• _Your goal_:
While copying the entries exactly, leave out each picture they contain.
Recorded data Block Start
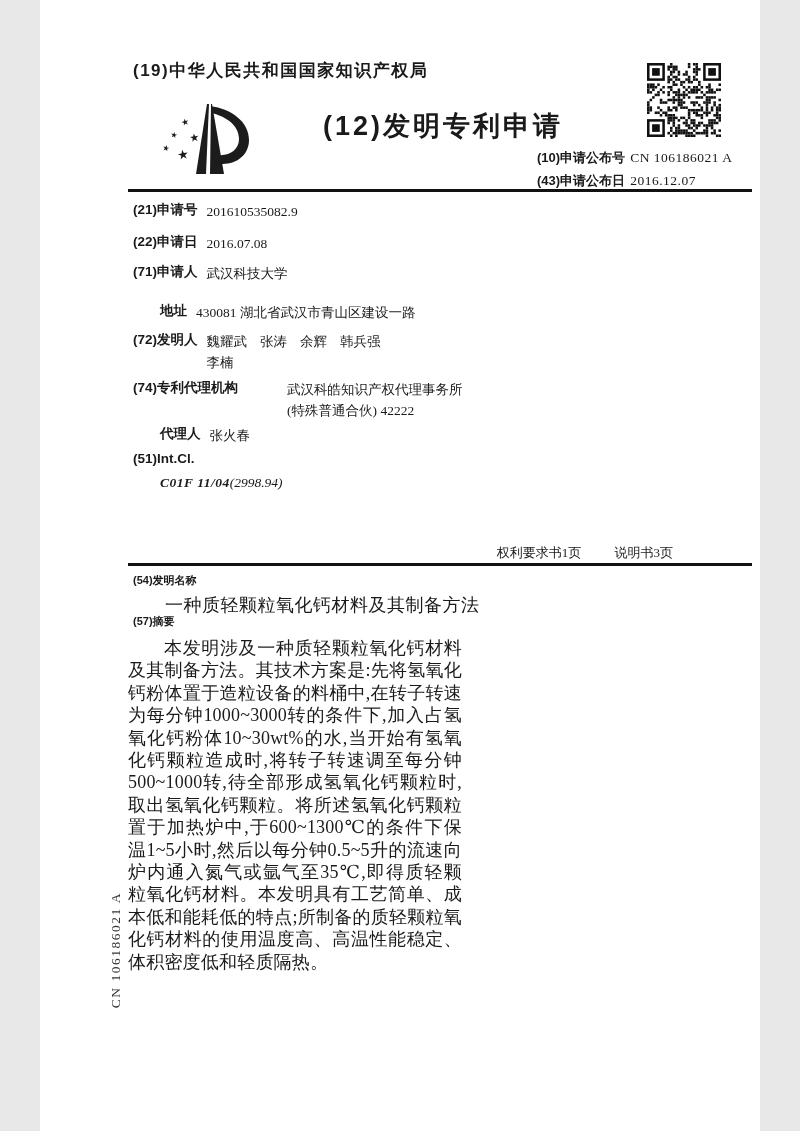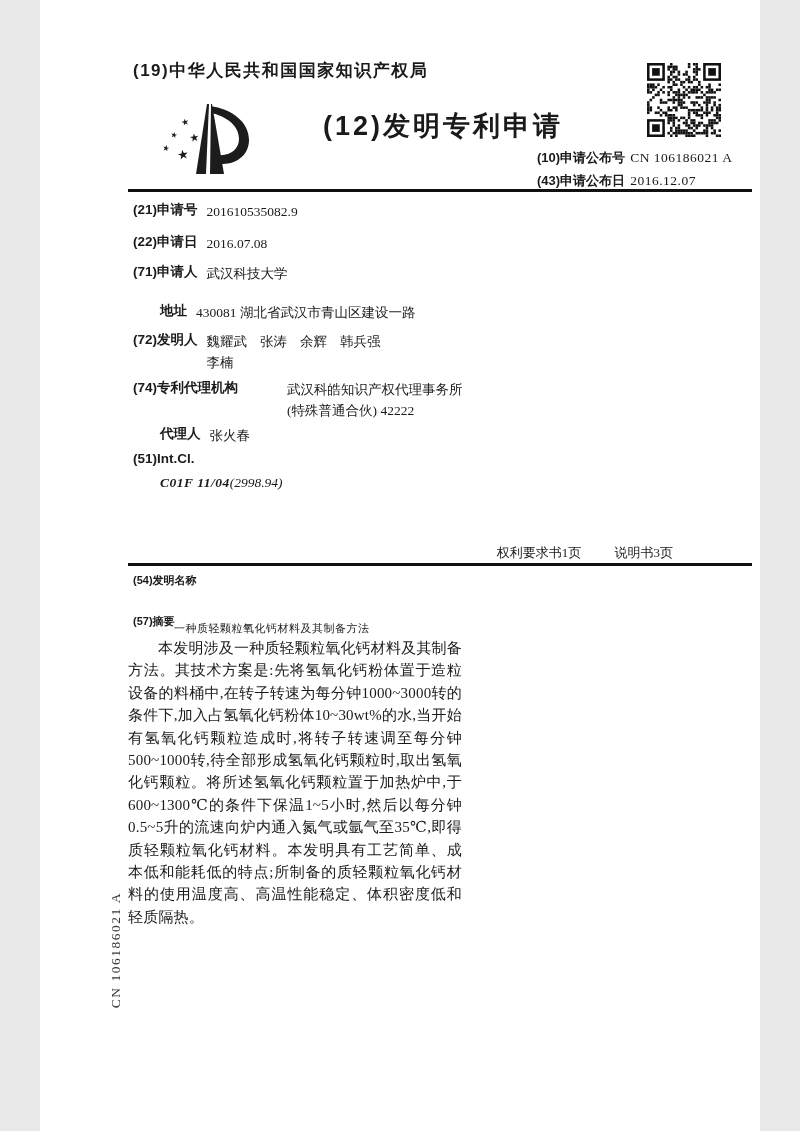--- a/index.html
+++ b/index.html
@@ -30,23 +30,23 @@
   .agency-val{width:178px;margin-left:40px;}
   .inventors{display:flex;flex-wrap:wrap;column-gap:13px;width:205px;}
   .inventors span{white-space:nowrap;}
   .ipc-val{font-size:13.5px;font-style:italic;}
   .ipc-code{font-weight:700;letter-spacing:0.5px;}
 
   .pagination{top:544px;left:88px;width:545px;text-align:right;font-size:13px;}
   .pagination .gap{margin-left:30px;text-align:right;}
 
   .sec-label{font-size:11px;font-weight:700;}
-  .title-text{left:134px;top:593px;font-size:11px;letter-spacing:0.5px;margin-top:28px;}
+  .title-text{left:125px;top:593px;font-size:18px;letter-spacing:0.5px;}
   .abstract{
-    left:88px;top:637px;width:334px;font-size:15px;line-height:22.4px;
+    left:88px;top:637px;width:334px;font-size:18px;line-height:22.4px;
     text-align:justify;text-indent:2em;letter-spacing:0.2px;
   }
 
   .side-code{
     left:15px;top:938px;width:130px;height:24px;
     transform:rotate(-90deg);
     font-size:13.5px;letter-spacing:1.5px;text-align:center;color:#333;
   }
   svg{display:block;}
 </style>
Recorded data Block End
• _Response_:
--- a/index.html
+++ b/index.html
@@ -30,23 +30,23 @@
   .agency-val{width:178px;margin-left:40px;}
   .inventors{display:flex;flex-wrap:wrap;column-gap:13px;width:205px;}
   .inventors span{white-space:nowrap;}
   .ipc-val{font-size:13.5px;font-style:italic;}
   .ipc-code{font-weight:700;letter-spacing:0.5px;}
 
   .pagination{top:544px;left:88px;width:545px;text-align:right;font-size:13px;}
   .pagination .gap{margin-left:30px;text-align:right;}
 
   .sec-label{font-size:11px;font-weight:700;}
-  .title-text{left:134px;top:593px;font-size:11px;letter-spacing:0.5px;margin-top:28px;}
+  .title-text{left:125px;top:593px;font-size:18px;letter-spacing:0.5px;}
   .abstract{
-    left:88px;top:637px;width:334px;font-size:15px;line-height:22.4px;
+    left:88px;top:637px;width:334px;font-size:18px;line-height:22.4px;
     text-align:justify;text-indent:2em;letter-spacing:0.2px;
   }
 
   .side-code{
     left:15px;top:938px;width:130px;height:24px;
     transform:rotate(-90deg);
     font-size:13.5px;letter-spacing:1.5px;text-align:center;color:#333;
   }
   svg{display:block;}
 </style>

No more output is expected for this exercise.